### PROBLEM TO WORK ON
Output the data unchanged and complete, minus the images.

### DATA SECTION
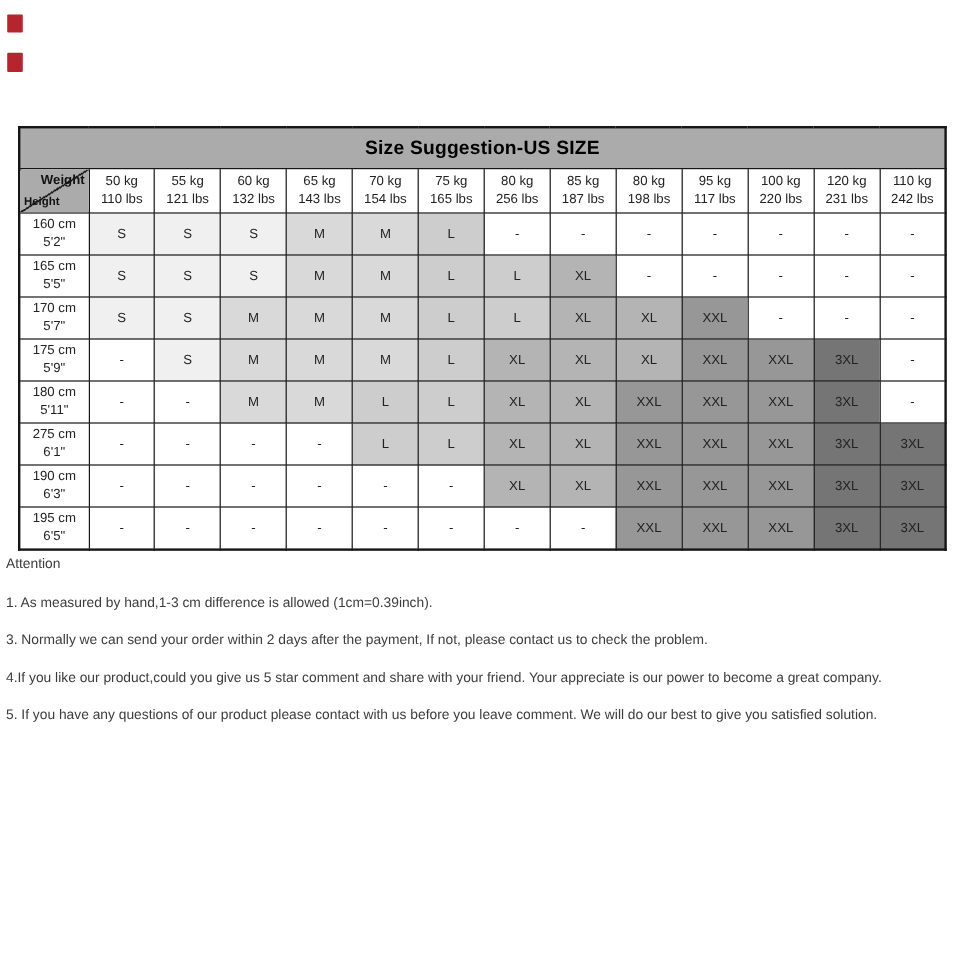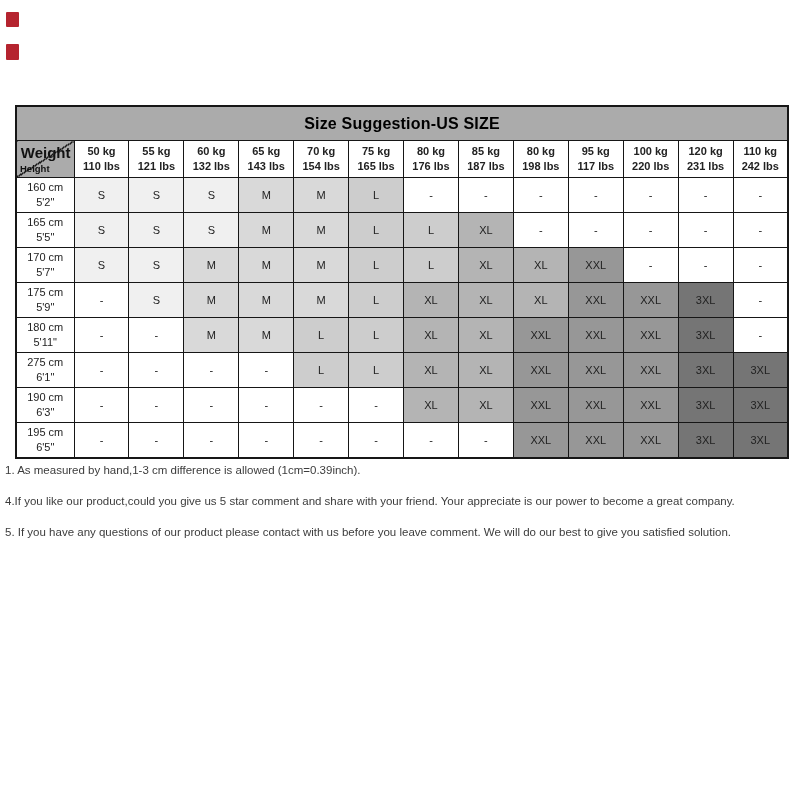"Weight" .corner-weight { font-size: 15px -> 11px }
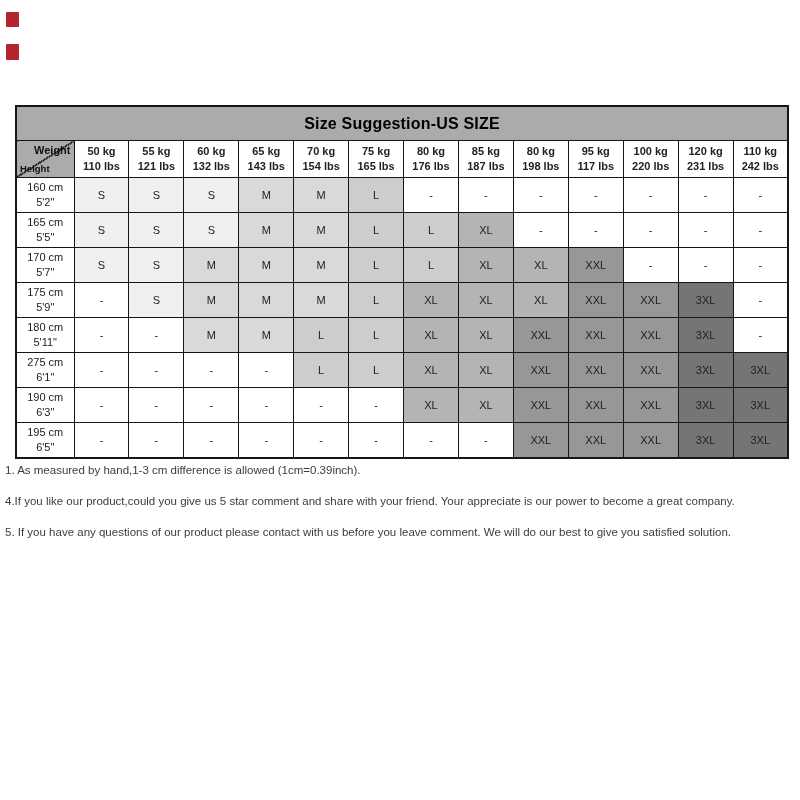"50 kg" .weight-cell { font-weight: 700 -> 400 }
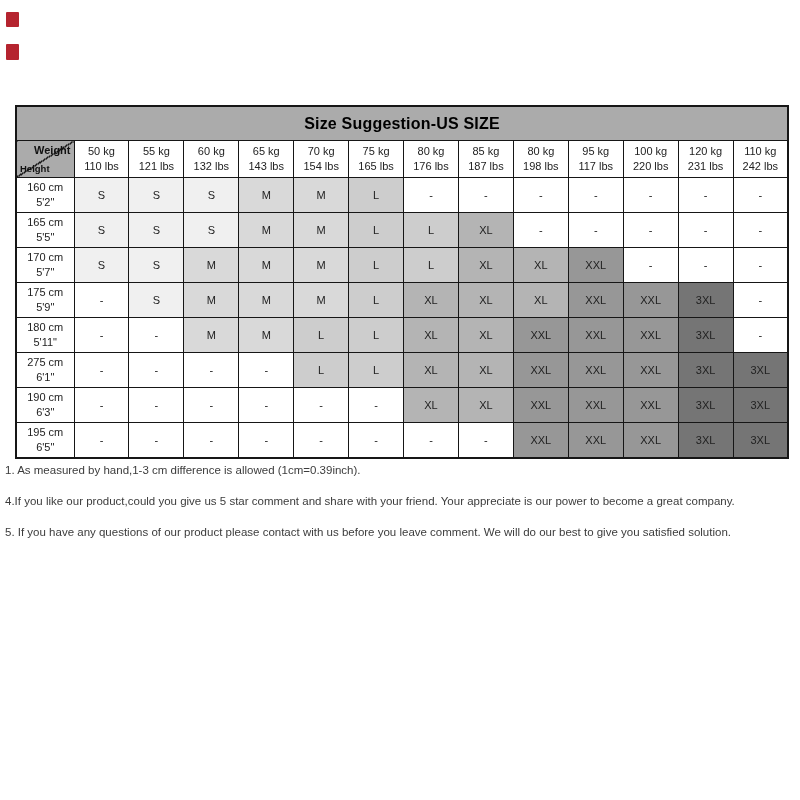"176 lbs" div { text: 176 -> 256 }
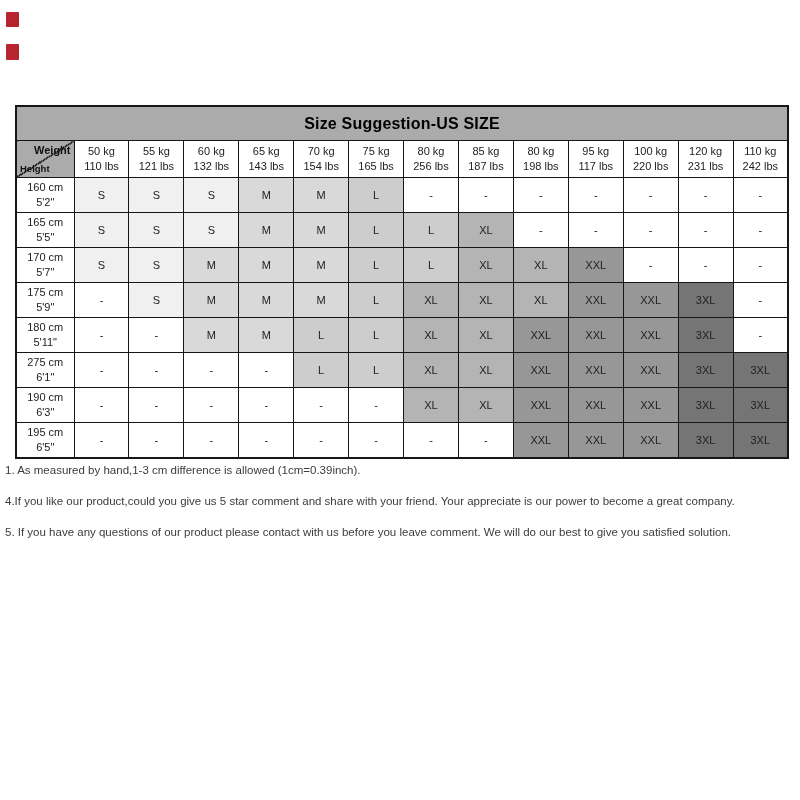"Attention" p.attn-title { html: none -> <p>Attention</p> }
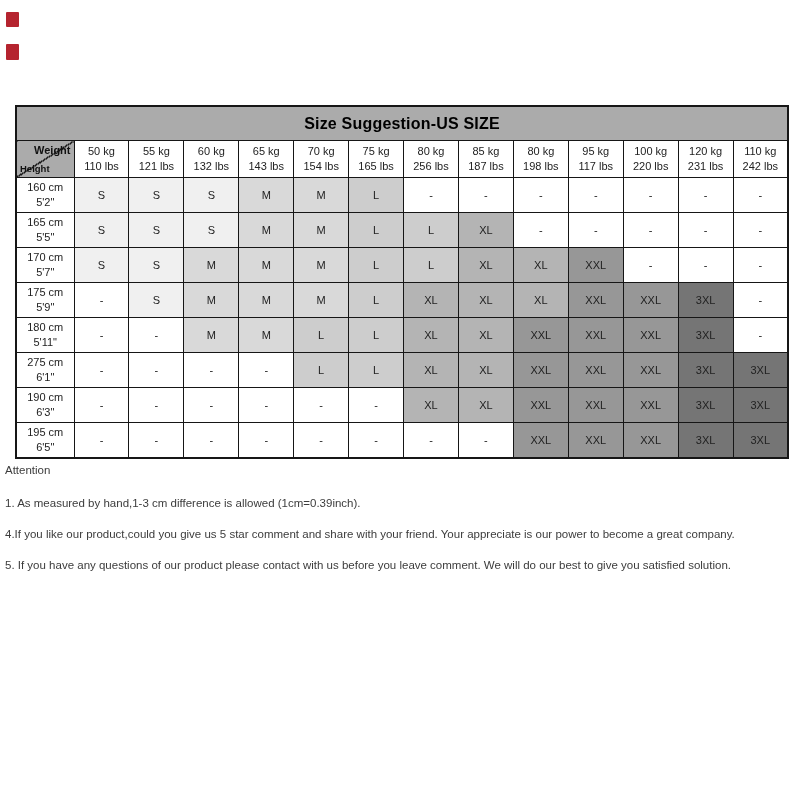"3. Normally we can send" p.note { html: none -> <p>3. Normally we can send your order within 2 days after the payment, If not, please contact us to check the problem.</p> }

### SOLUTION TO THE EXERCISE
"Weight" .corner-weight { font-size: 15px -> 11px }
"50 kg" .weight-cell { font-weight: 700 -> 400 }
"176 lbs" div { text: 176 -> 256 }
"Attention" p.attn-title { html: none -> <p>Attention</p> }
"3. Normally we can send" p.note { html: none -> <p>3. Normally we can send your order within 2 days after the payment, If not, please contact us to check the problem.</p> }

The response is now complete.